The total daily dosage of the crystalline salt and usage thereof may be decided in accordance with standard medical practice, e.g., by the attending physician using sound medical judgment. The specific therapeutically effective dose for any particular subject may depend upon a variety of factors including the disease or disorder being treated and the severity thereof (e.g., its present status); the age, body weight, general health, sex and diet of the subject; the time of administration, route of administration, and rate of excretion of the specific compound employed; the duration of the treatment; drugs used in combination or coincidental with the crystalline salt; and like factors well known in the medical arts (see, for example, Goodman and Gilman's The Pharmacological Basis of Therapeutics, 10th Edition, A. Gilman, J. Hardman and L. Limbird, eds., McGraw-Hill Press, 155-173, 2001).

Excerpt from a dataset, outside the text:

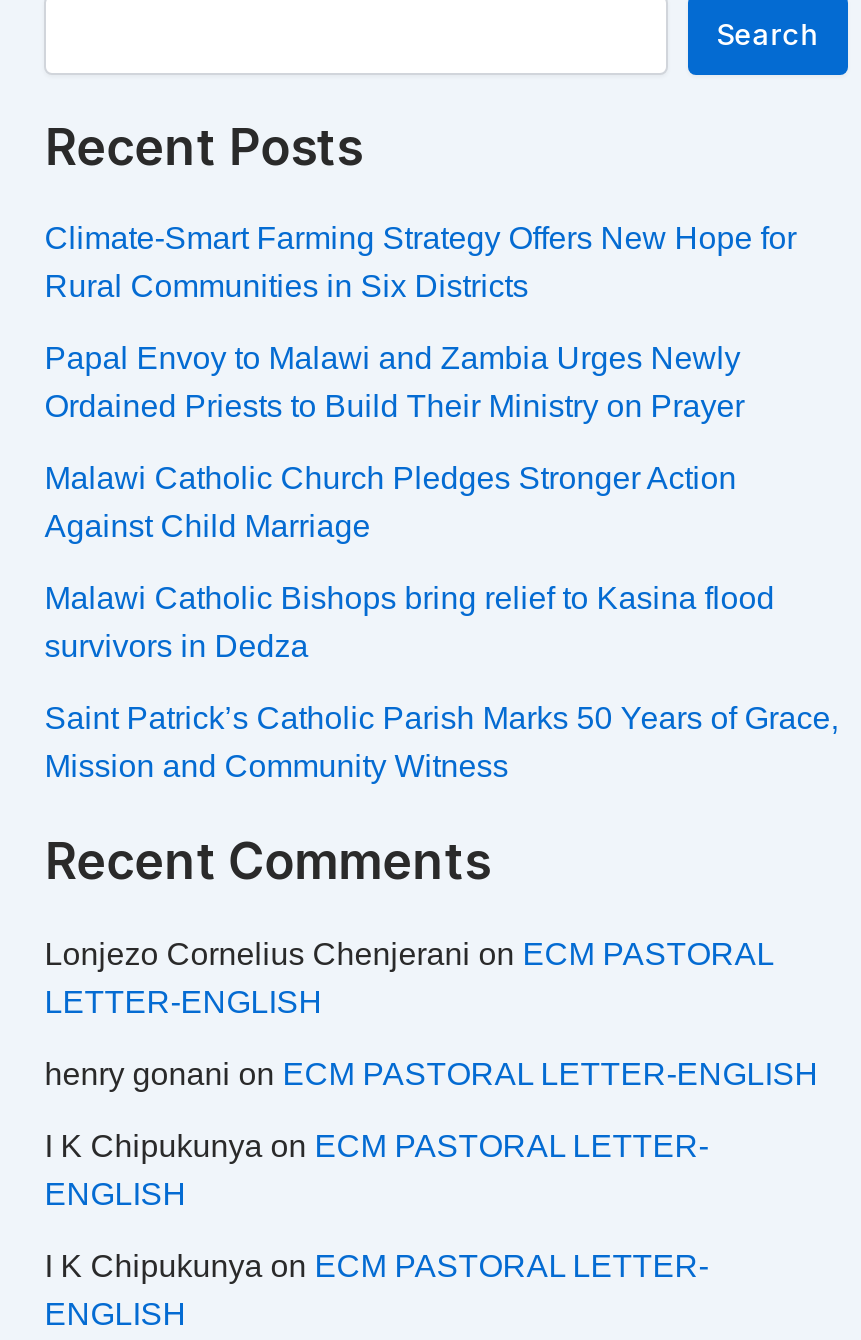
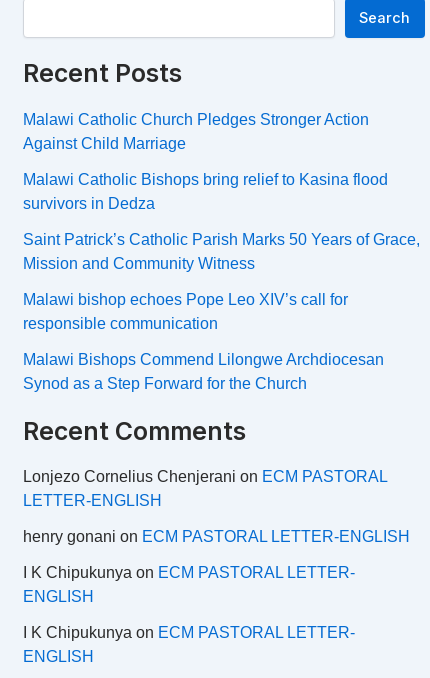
[44,221,796,423] Climate-Smart Farming Strategy Offers New Hope for | Rural Communities in Six Districts | Papal Envoy to Malawi and Zambia Urges Newly | Ordained Priests to Build Their Ministry on Prayer -> none
moved [44,461,838,783] -> [23,111,420,272]: Malawi Catholic Church Pledges Stronger Action | Against Child Marriage | Malawi Catholic Bishops bring relief to Kasina flood | survivors in Dedza | Saint Patrick’s Catholic Parish Marks 50 Years of Grace, | Mission and Community Witness
none -> [23,291,384,392] Malawi bishop echoes Pope Leo XIV’s call for | responsible communication | Malawi Bishops Commend Lilongwe Archdiocesan | Synod as a Step Forward for the Church

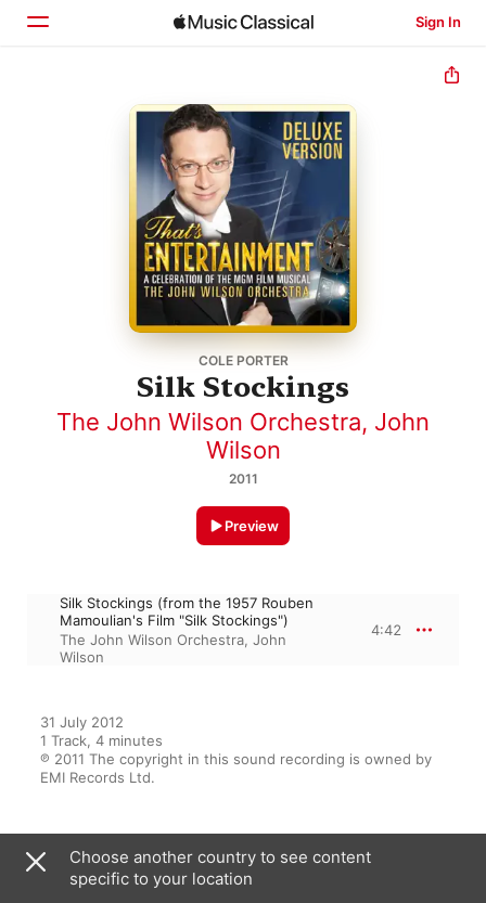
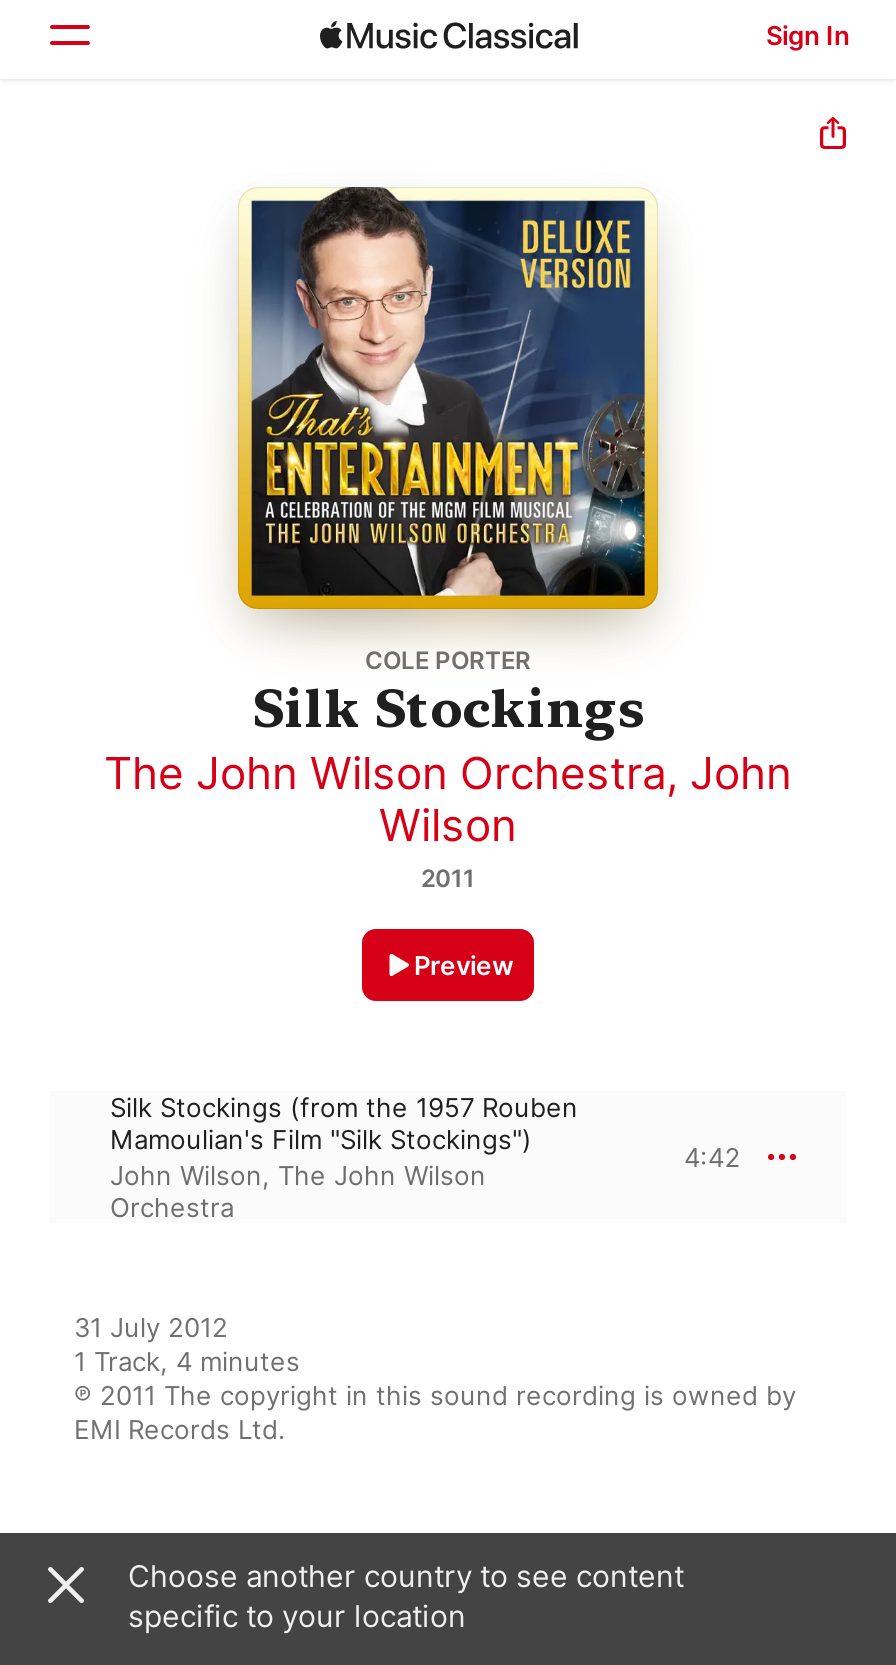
[60,631,286,666] The John Wilson Orchestra, John | Wilson -> [110,1159,486,1223] John Wilson, The John Wilson | Orchestra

The 2-Br-LSD salts of the present disclosure and pharmaceutical compositions thereof may be effective over a wide dosage range. See, for example, U.S. Pat. No. 8,415,371.
Effective daily dosage ranges for 2-Br-LSD salts of the present disclosure are generally between about 10 μg/kg and about 100 μg/kg body weight. In some embodiments, the desired dosage may range from about 20 μg/kg to about 50μ/kg body weight. For example, a dose of 2.4 mg may be administered to an 80 kg adult to deliver about 30 μg/kg of a 2-Br-LSD salt of the present disclosure. In some embodiments, a dose ranging from about 1.5 to 5 mg may be administered. In some embodiments, a dose ranging from about 1.5 to 3 mg may be administered.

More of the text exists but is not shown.